(Records provided):

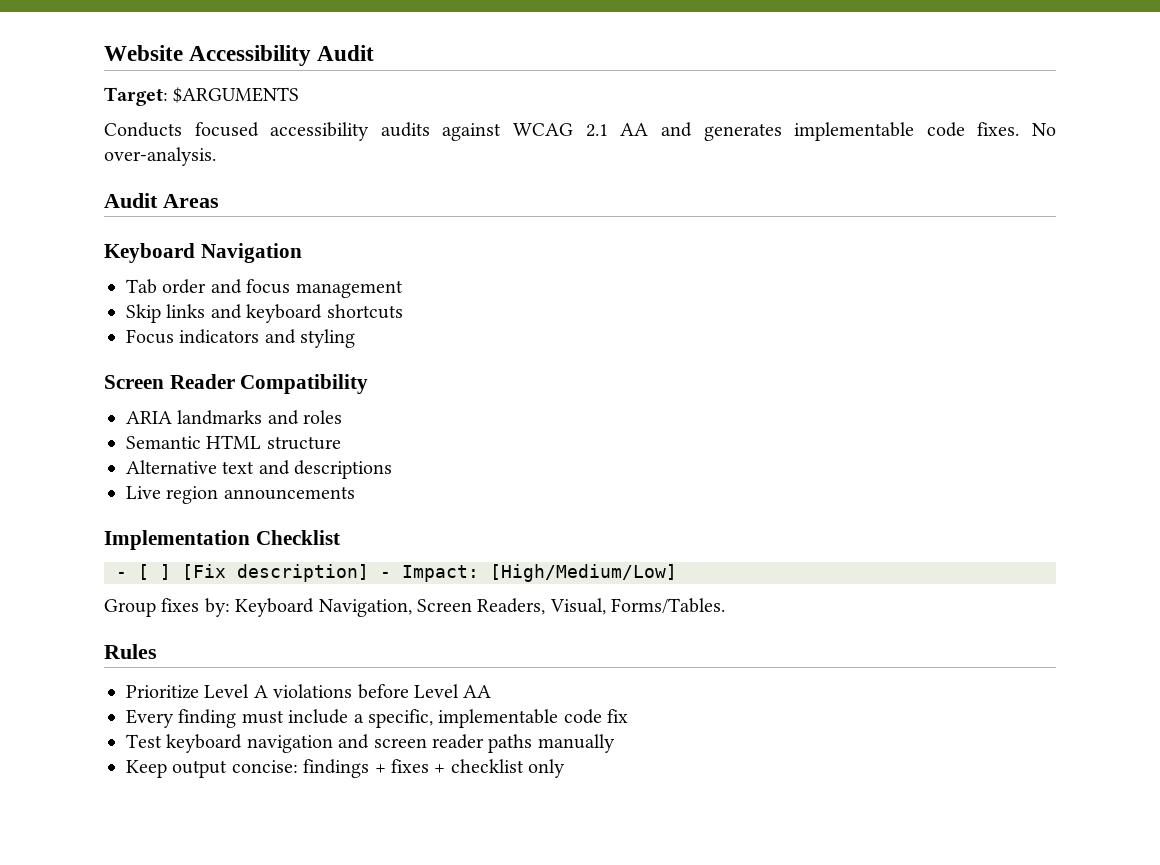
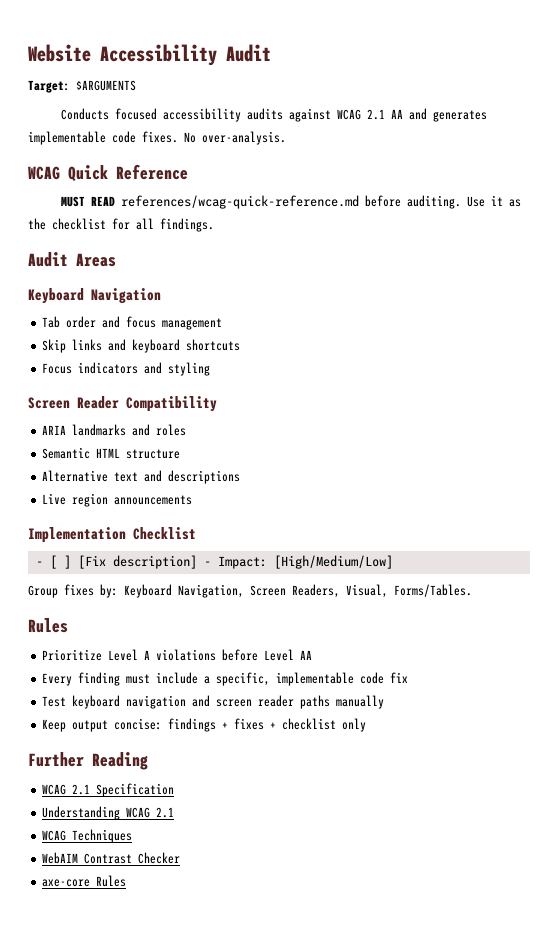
+ WCAG Quick Reference
+ MUST READ references/wcag-quick-reference.md before auditing. Use it as the checklist for all findings.
+ Further Reading
+ WCAG 2.1 Specification
+ Understanding WCAG 2.1
+ WCAG Techniques
+ WebAIM Contrast Checker
+ axe-core Rules

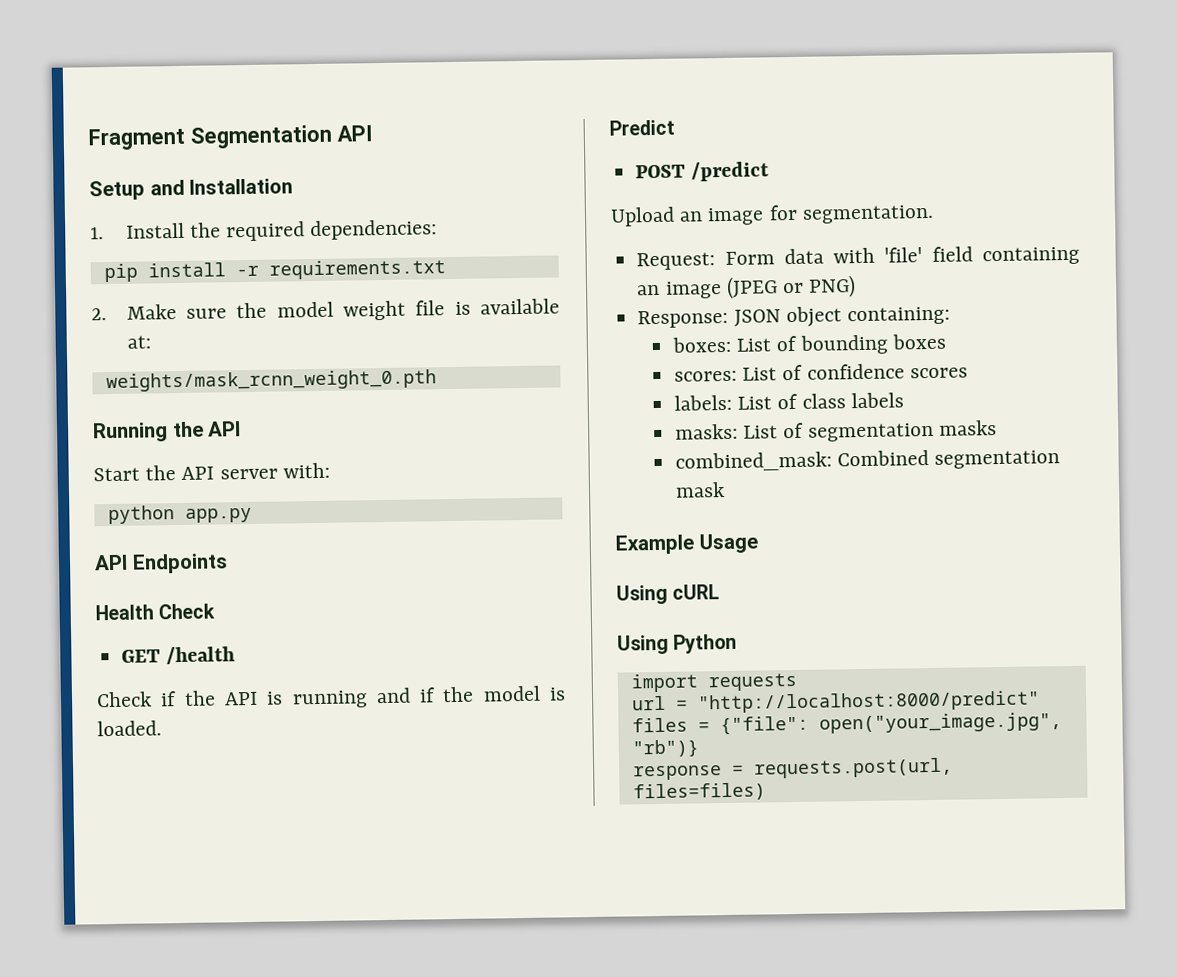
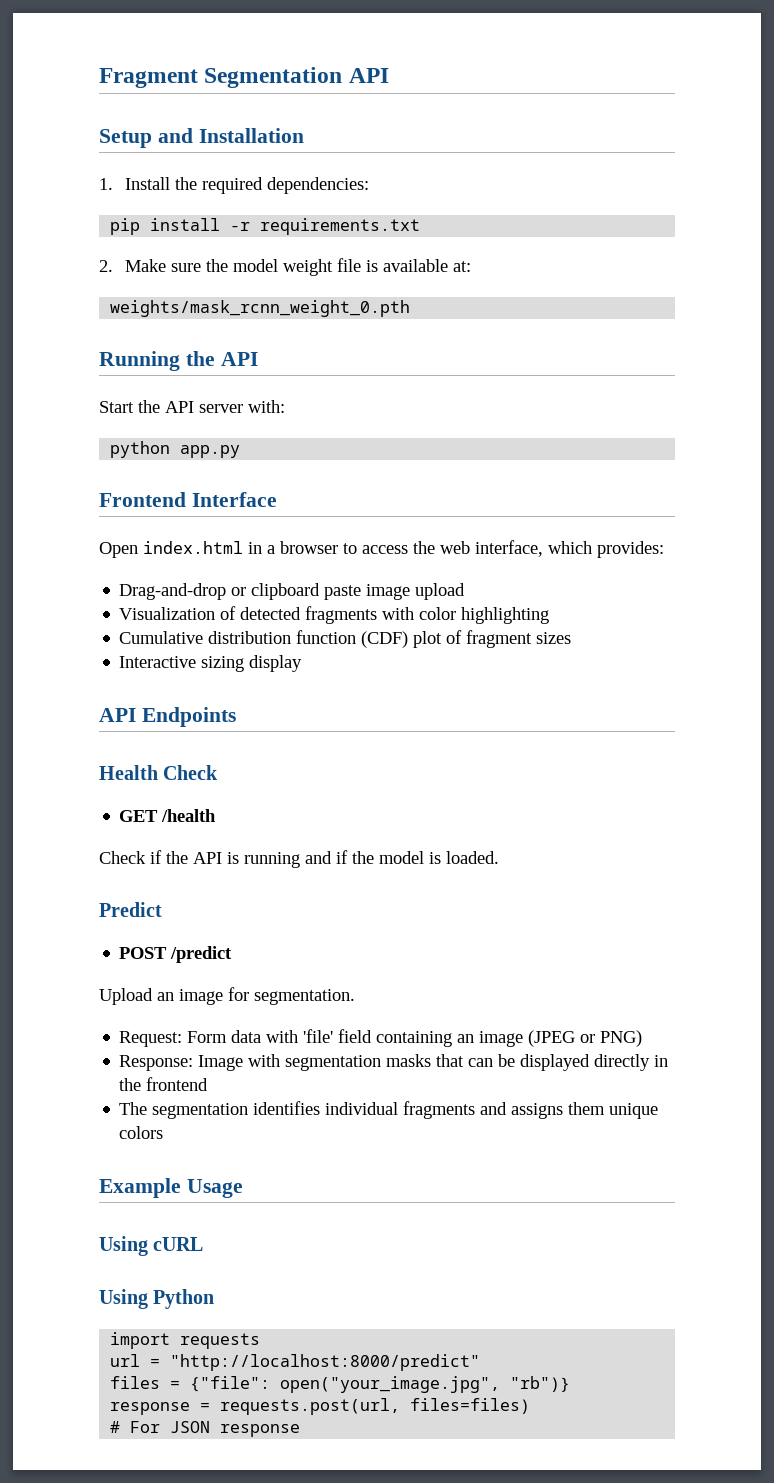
+ Frontend Interface
+ Open index.html in a browser to access the web interface, which provides:
+ Drag-and-drop or clipboard paste image upload
+ Visualization of detected fragments with color highlighting
+ Cumulative distribution function (CDF) plot of fragment sizes
+ Interactive sizing display
- Response: JSON object containing:
- boxes: List of bounding boxes
- scores: List of confidence scores
- labels: List of class labels
- masks: List of segmentation masks
- combined_mask: Combined segmentation mask
+ Response: Image with segmentation masks that can be displayed directly in the frontend
+ The segmentation identifies individual fragments and assigns them unique colors
+ # For JSON response

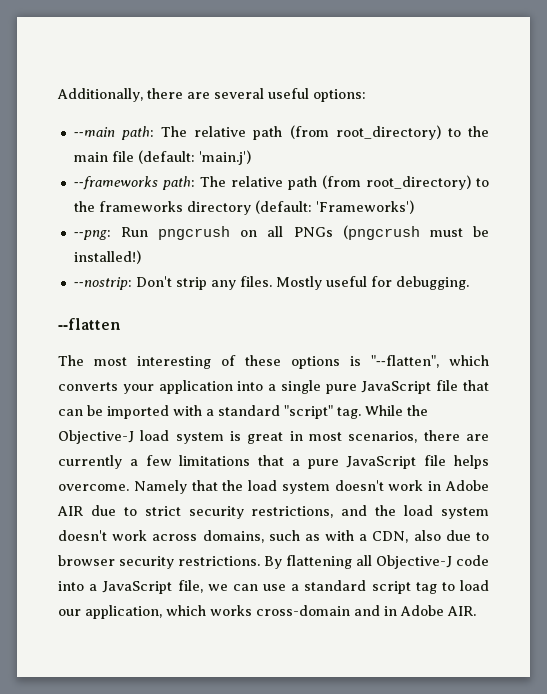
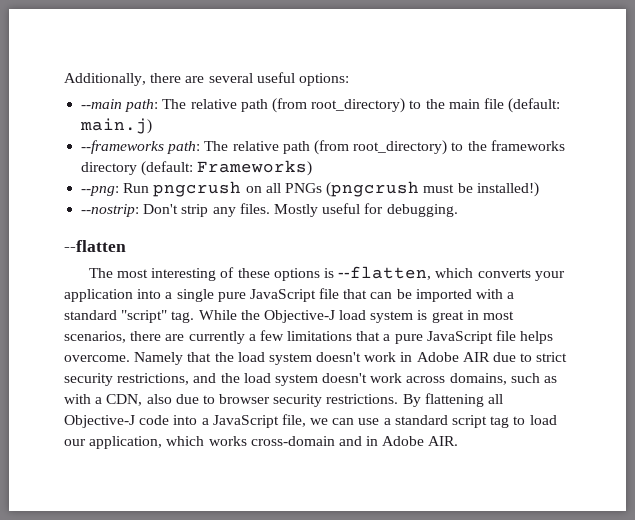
- ‐‐main path: The relative path (from root_directory) to the main file (default: 'main.j')
+ ‐‐main path: The relative path (from root_directory) to the main file (default: main.j)
- ‐‐frameworks path: The relative path (from root_directory) to the frameworks directory (default: 'Frameworks')
+ ‐‐frameworks path: The relative path (from root_directory) to the frameworks directory (default: Frameworks)
- The most interesting of these options is "‐‐flatten", which converts your application into a single pure JavaScript file that can be imported with a standard "script" tag.
+ The most interesting of these options is ‐‐flatten, which converts your application into a single pure JavaScript file that can be imported with a standard "script" tag.

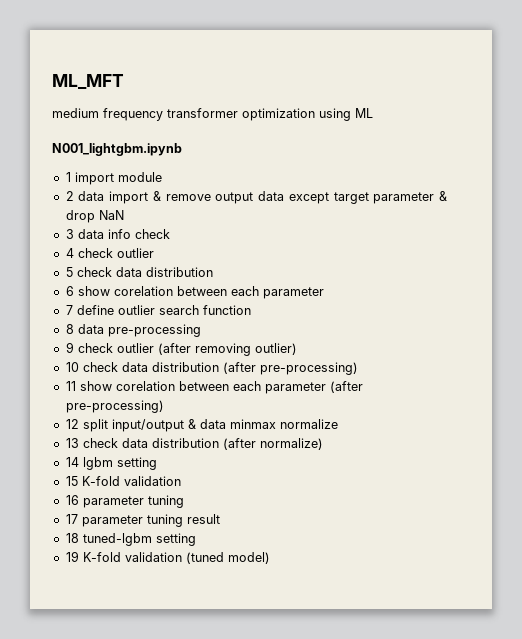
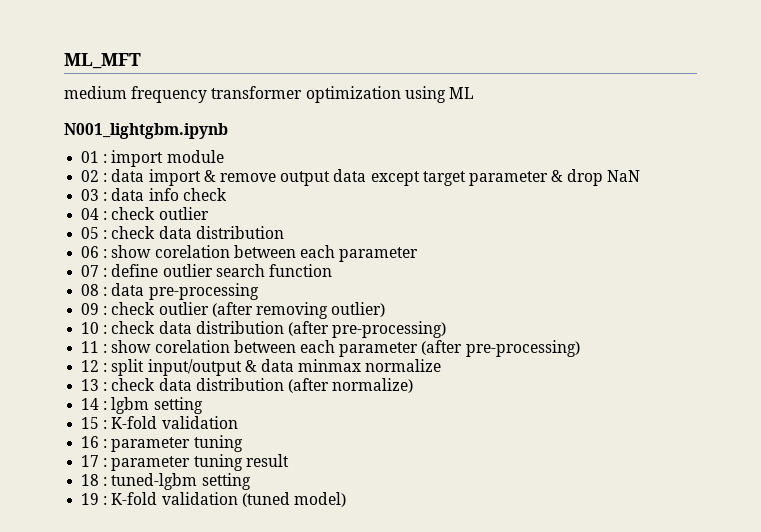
- 1 import module
+ 01 : import module
- 2 data import & remove output data except target parameter & drop NaN
+ 02 : data import & remove output data except target parameter & drop NaN
- 3 data info check
+ 03 : data info check
- 4 check outlier
+ 04 : check outlier
- 5 check data distribution
+ 05 : check data distribution
- 6 show corelation between each parameter
+ 06 : show corelation between each parameter
- 7 define outlier search function
+ 07 : define outlier search function
- 8 data pre-processing
+ 08 : data pre-processing
- 9 check outlier (after removing outlier)
+ 09 : check outlier (after removing outlier)
- 10 check data distribution (after pre-processing)
+ 10 : check data distribution (after pre-processing)
- 11 show corelation between each parameter (after pre-processing)
+ 11 : show corelation between each parameter (after pre-processing)
- 12 split input/output & data minmax normalize
+ 12 : split input/output & data minmax normalize
- 13 check data distribution (after normalize)
+ 13 : check data distribution (after normalize)
- 14 lgbm setting
+ 14 : lgbm setting
- 15 K-fold validation
+ 15 : K-fold validation
- 16 parameter tuning
+ 16 : parameter tuning
- 17 parameter tuning result
+ 17 : parameter tuning result
- 18 tuned-lgbm setting
+ 18 : tuned-lgbm setting
- 19 K-fold validation (tuned model)
+ 19 : K-fold validation (tuned model)

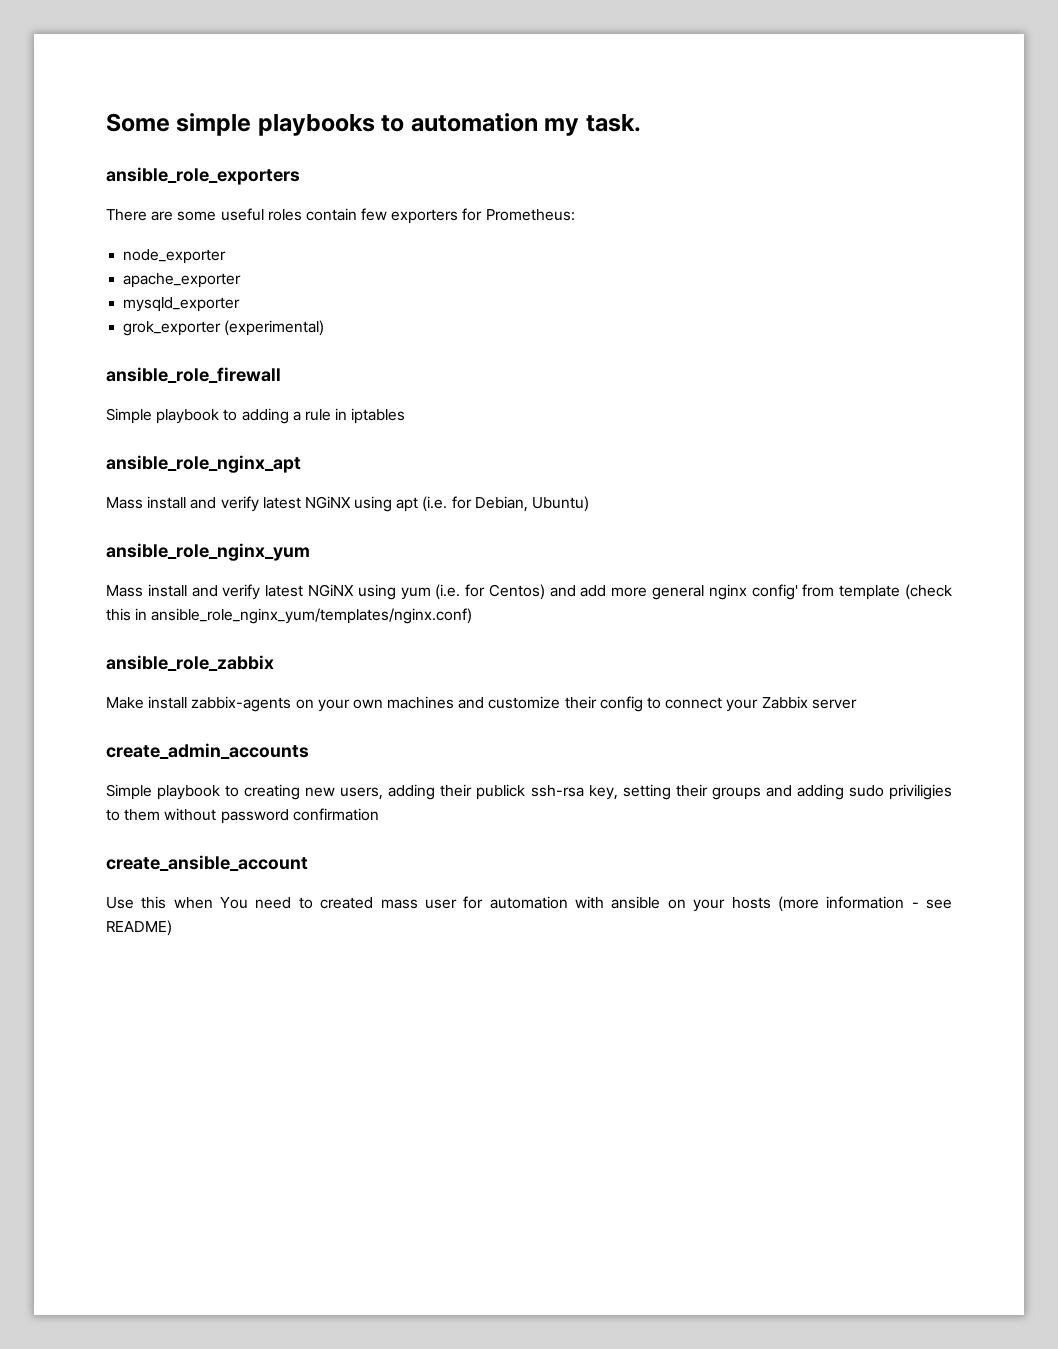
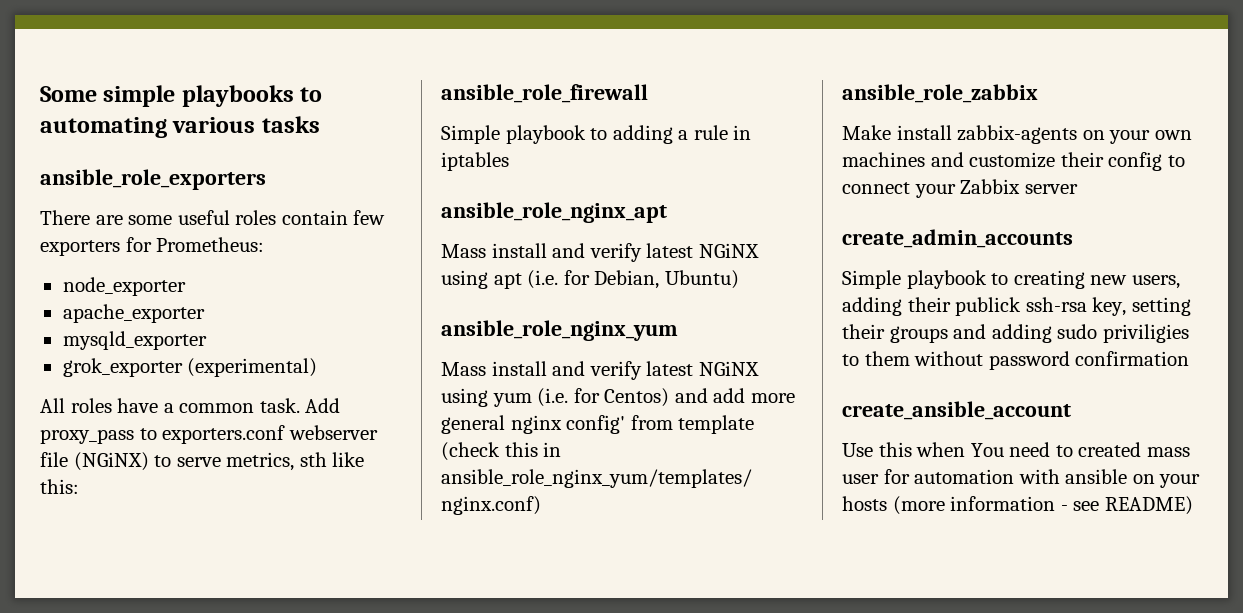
- Some simple playbooks to automation my task.
+ Some simple playbooks to automating various tasks
+ All roles have a common task. Add proxy_pass to exporters.conf webserver file (NGiNX) to serve metrics, sth like this:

(What is expected): Return all lines from the data above with "frameworks" in them.

(Exercise solution):
- ‐‐frameworks path: The relative path (from root_directory) to the frameworks directory (default: 'Frameworks')
+ ‐‐frameworks path: The relative path (from root_directory) to the frameworks directory (default: Frameworks)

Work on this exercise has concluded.